Your objective
Output a character-exact copy of the data, images removed.

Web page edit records
▼▼▼

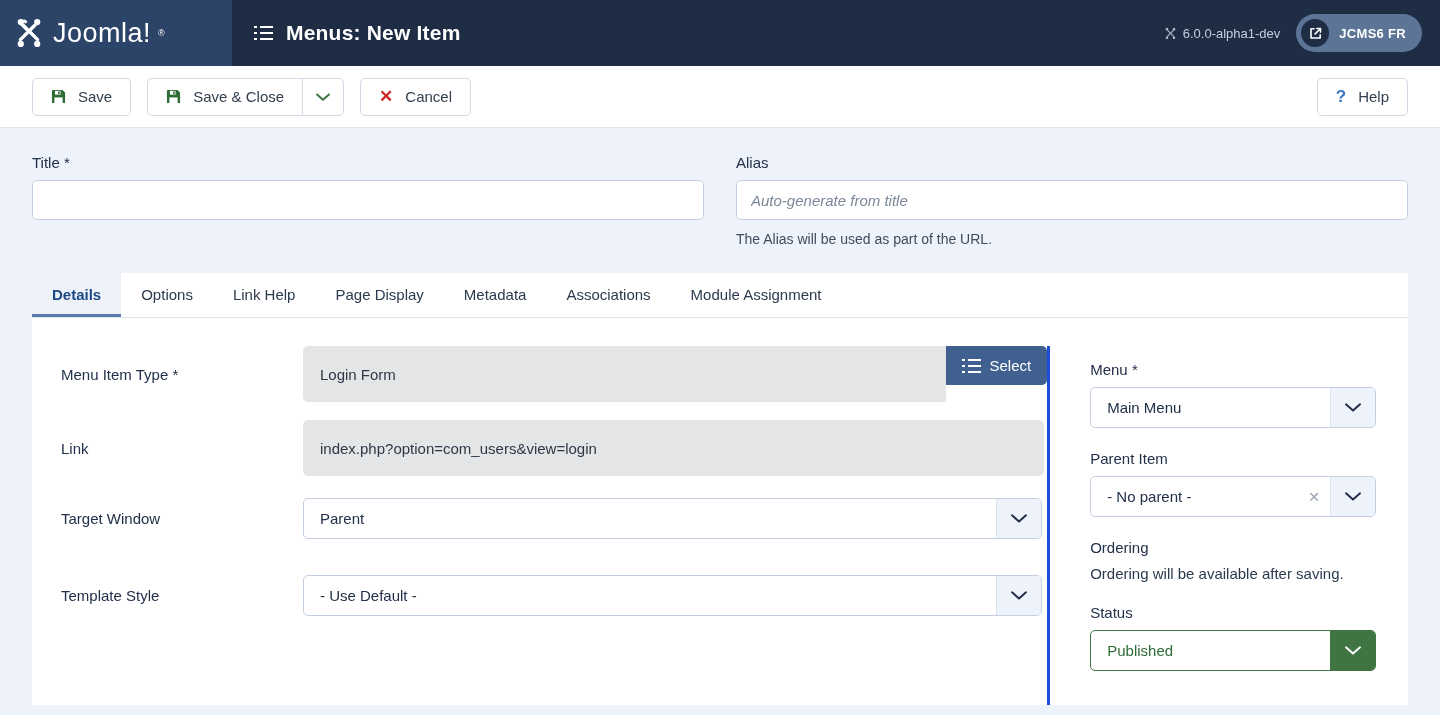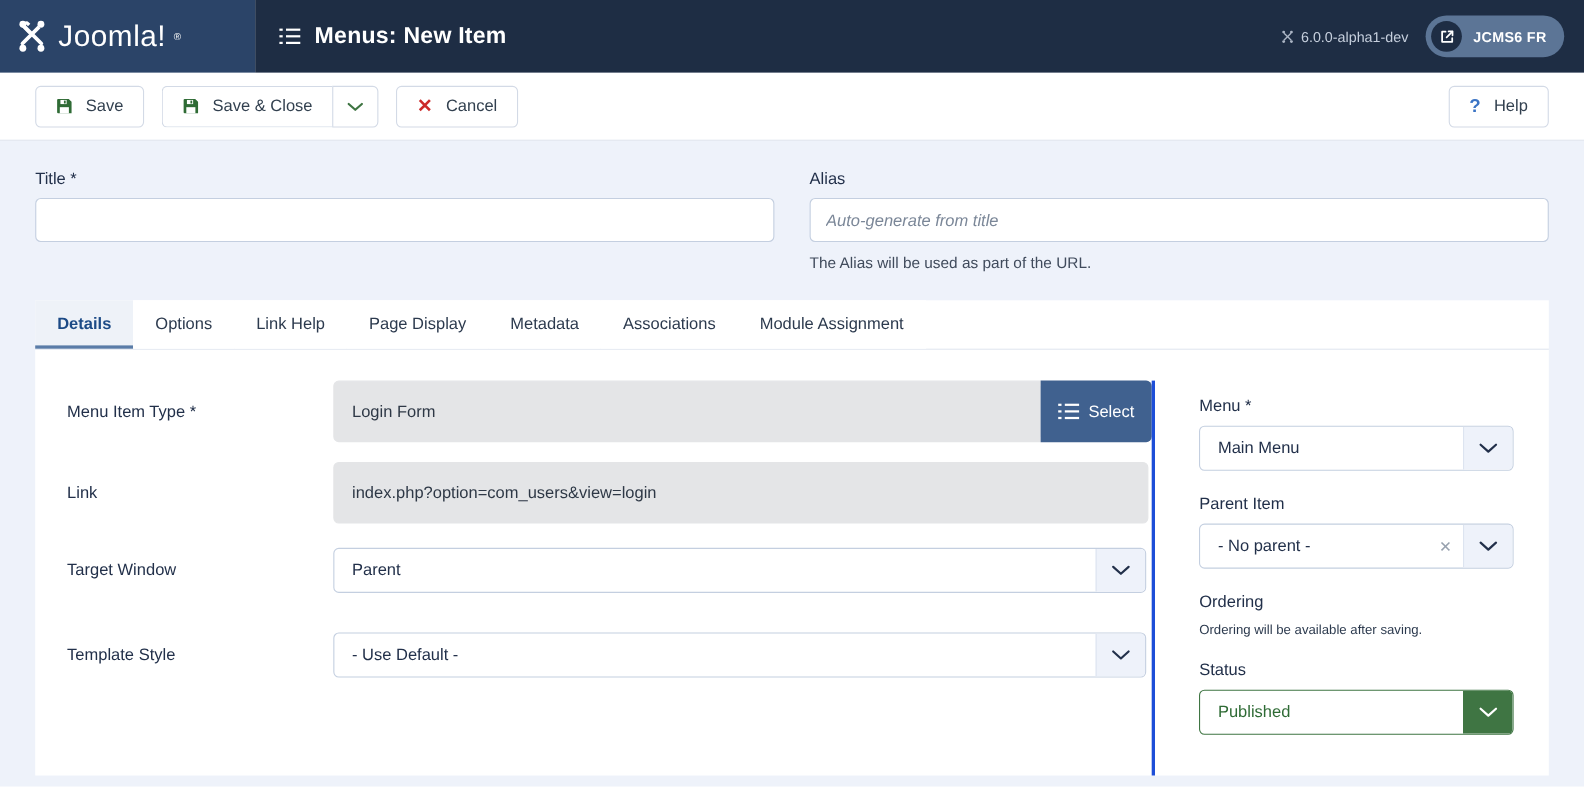--- a/index.html
+++ b/index.html
@@ -133,21 +133,21 @@
   .control { flex: 1; display: flex; }
 
   .readonly-input {
     flex: 1; height: 56px; background: #e4e5e7; border: 1px solid #e4e5e7;
     border-radius: 5px 0 0 5px; display: flex; align-items: center;
     padding: 0 16px; font-size: 15px; color: #2e3846;
   }
   .readonly-input.full { border-radius: 5px; }
   .select-btn {
     display: inline-flex; align-items: center; gap: 8px;
-    height: 56px; padding: 0 16px; background: #40618f; color: #fff;
+    height: 39px; padding: 0 16px; background: #40618f; color: #fff;
     border: none; border-radius: 0 5px 5px 0; font-size: 15px; cursor: pointer;
     font-family: "Liberation Sans", sans-serif;
   }
   .select-btn .list-icon i { background:#fff; }
 
   .select-box {
     flex: 1; height: 41px; border: 1px solid #c4cfe0; border-radius: 5px;
     background: #fff; display: flex; align-items: center; cursor: pointer;
     position: relative; overflow: hidden;
   }
@@ -156,21 +156,21 @@
   .select-arrow {
     width: 45px; height: 100%; background: #eef2fa; border-left: 1px solid #dde4f0;
     display: flex; align-items: center; justify-content: center;
   }
   .chev { display: block; }
 
   .side-label {
     font-size: 15px; color: #22304a; margin-bottom: 9px; display: block;
   }
   .side-field { margin-bottom: 22px; }
-  .side-note { font-size: 12px; color: #2c3a4e; }
+  .side-note { font-size: 15px; color: #2c3a4e; }
   .select-box.status { border-color: #3f7543; }
   .select-box.status .select-value { color: #2f6b35; }
   .select-box.status .select-arrow { background: #3f7543; border-left: none; }
 </style>
 </head>
 <body>
 
 <div class="topbar">
   <div class="brand-area">
     <a class="joomla-logo">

▲▲▲

Solution to this exercise
--- a/index.html
+++ b/index.html
@@ -133,21 +133,21 @@
   .control { flex: 1; display: flex; }
 
   .readonly-input {
     flex: 1; height: 56px; background: #e4e5e7; border: 1px solid #e4e5e7;
     border-radius: 5px 0 0 5px; display: flex; align-items: center;
     padding: 0 16px; font-size: 15px; color: #2e3846;
   }
   .readonly-input.full { border-radius: 5px; }
   .select-btn {
     display: inline-flex; align-items: center; gap: 8px;
-    height: 56px; padding: 0 16px; background: #40618f; color: #fff;
+    height: 39px; padding: 0 16px; background: #40618f; color: #fff;
     border: none; border-radius: 0 5px 5px 0; font-size: 15px; cursor: pointer;
     font-family: "Liberation Sans", sans-serif;
   }
   .select-btn .list-icon i { background:#fff; }
 
   .select-box {
     flex: 1; height: 41px; border: 1px solid #c4cfe0; border-radius: 5px;
     background: #fff; display: flex; align-items: center; cursor: pointer;
     position: relative; overflow: hidden;
   }
@@ -156,21 +156,21 @@
   .select-arrow {
     width: 45px; height: 100%; background: #eef2fa; border-left: 1px solid #dde4f0;
     display: flex; align-items: center; justify-content: center;
   }
   .chev { display: block; }
 
   .side-label {
     font-size: 15px; color: #22304a; margin-bottom: 9px; display: block;
   }
   .side-field { margin-bottom: 22px; }
-  .side-note { font-size: 12px; color: #2c3a4e; }
+  .side-note { font-size: 15px; color: #2c3a4e; }
   .select-box.status { border-color: #3f7543; }
   .select-box.status .select-value { color: #2f6b35; }
   .select-box.status .select-arrow { background: #3f7543; border-left: none; }
 </style>
 </head>
 <body>
 
 <div class="topbar">
   <div class="brand-area">
     <a class="joomla-logo">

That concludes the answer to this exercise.